Une autre mesure, axée strictement sur les besoins du marché du travail celle-là, a été mise en place par la Commission des partenaires du marché du travail (CPMT) — à laquelle siègent le gouvernement du Québec, des représentants des employeurs, des centrales syndicales, du milieu de l’éducation et des organismes communautaires.

La Commission a ainsi créé en 2017 un programme de bourses destinées aux étudiants qui fréquenteront des programmes bien ciblés où le besoin de main-d’oeuvre est criant.

Contrairement à la mesure budgétaire précédente, celle de la Commission vise l’ensemble des régions du Québec, incluant les collèges en milieu urbain.

«Les bourses de la Commission sont là d’abord pour stimuler l’inscription d’étudiants dans des programmes en pénurie», explique Bernard Tremblay, qui précise que «ce ne sont pas nécessairement les mêmes programmes d’une région à l’autre, quoiqu’il y ait des tendances lourdes».

Il donne ainsi l’exemple du programme de maintenance industrielle: «Il y a un besoin énorme de main-d’oeuvre, le taux de placement est de 100 pour cent et même si plusieurs cégeps dans plusieurs régions l’offrent, on manque constamment d’étudiants dans ce programme.»

Quelque 2000 bourses de 1700 $ ont été accordées pour l’année scolaire 2017-2018 à des étudiants se dirigeant dans des «programmes de formation menant aux professions priorisées» par la Commission.
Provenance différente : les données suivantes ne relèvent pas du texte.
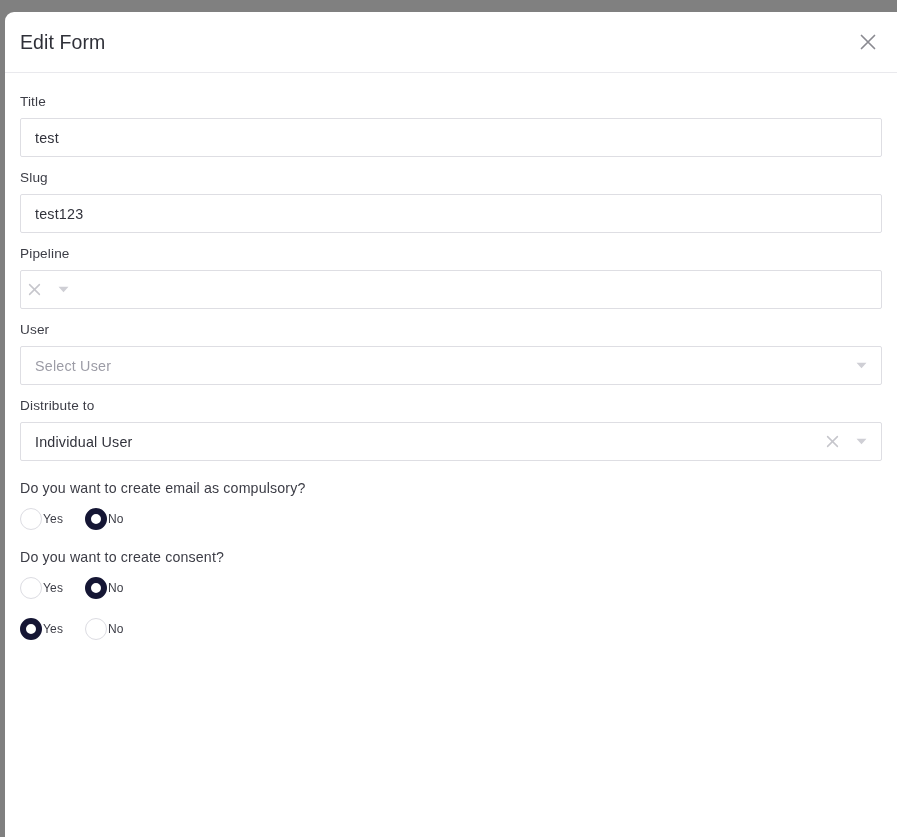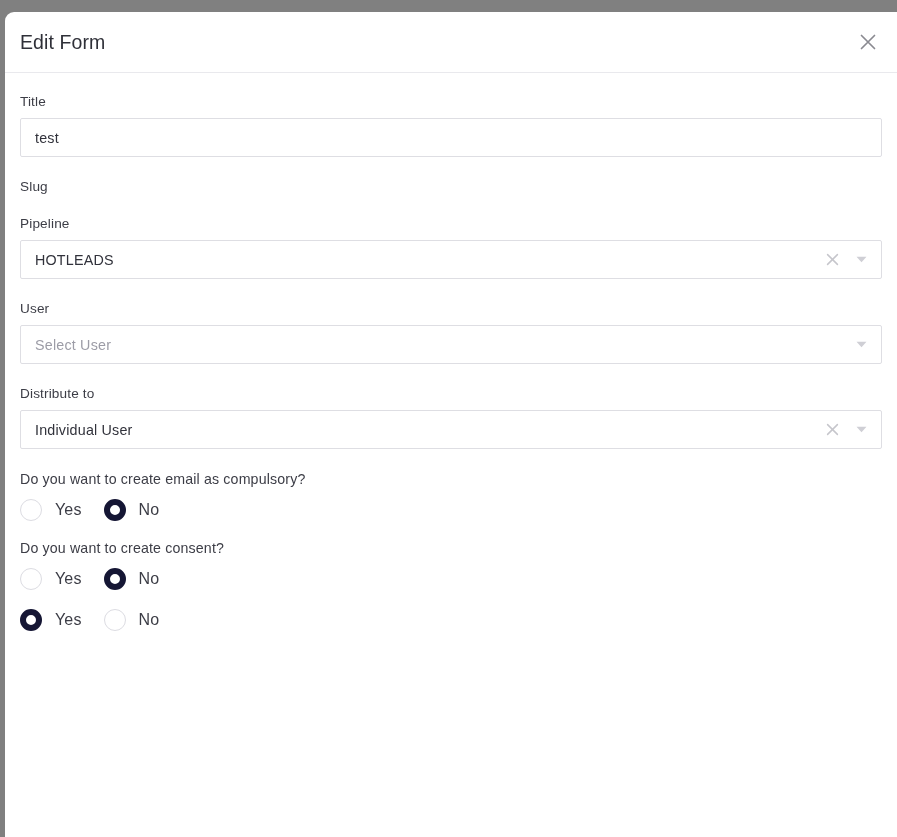--- a/index.html
+++ b/index.html
@@ -60,21 +60,21 @@
     background: none;
     border: none;
     padding: 0;
   }
   .close-button svg { display: block; }
 
   
   .modal-body {
     padding: 21px 15px 0 15px;
   }
-  .field { margin-bottom: 22px; }
+  .field { margin-bottom: 13px; }
   .field-label {
     display: block;
     font-size: 13.6px;
     color: #3c3d46;
     margin-bottom: 9px;
     letter-spacing: 0.15px;
   }
 
   .control {
     position: relative;
@@ -140,22 +140,22 @@
   }
   .radio-mark.off {
     border: 1.6px solid #dcdce2;
     background: #ffffff;
   }
   .radio-mark.on {
     border: 6.5px solid #151634;
     background: #ffffff;
   }
   .radio-label {
-    margin-left: 13px;
-    font-size: 16px;
+    margin-left: 1px;
+    font-size: 12px;
     color: #3c3d46;
     letter-spacing: 0.15px;
   }
 </style>
 </head>
 <body>
 
 <div class="backdrop"></div>
 
 <div class="modal">
@@ -174,25 +174,27 @@
   <div class="modal-body">
     <div id="fields-container">
         <div class="field">
           <label class="field-label">Title</label>
           <div class="control">
             <div class="control-value">test</div>
           </div>
         </div>
         <div class="field">
           <label class="field-label">Slug</label>
+          <div class="control">
+            <div class="control-value">test123</div>
+          </div>
         </div>
         <div class="field">
           <label class="field-label">Pipeline</label>
           <div class="control">
-            <div class="control-value">HOTLEADS</div>
             <span class="clear-icon">
               <svg width="15" height="15" viewBox="0 0 15 15" aria-hidden="true">
                 <path d="M2.6 2.6 L12.4 12.4 M12.4 2.6 L2.6 12.4" stroke="#c6c6cc" stroke-width="1.5" stroke-linecap="round" fill="none"></path>
               </svg>
             </span>
             <span class="caret-icon">
               <svg width="11" height="7" viewBox="0 0 11 7" aria-hidden="true">
                 <path d="M0.5 0.8 L10.5 0.8 L5.5 6.2 Z" fill="#cfcfd5"></path>
               </svg>
             </span>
Sur le total des bourses, 1255 sont allées à des étudiants fréquentant un programme technique collégial, les autres allant à des étudiants en formation professionnelle au niveau secondaire.

Le programme de la CPMT prévoit accorder 1000 autres bourses semblables pour l’année scolaire 2018-2019.

Fait à noter, sur les quelque 90 000 emplois créés en 2017 au Québec, 81 pour cent exigeaient un diplôme d’études supérieures, soit de niveau collégial ou universitaire. Dans certains cas, au niveau collégial, les mesures d’attraction visent également les étudiants qui s’inscrivent à la formation générale en vue d’un parcours universitaire.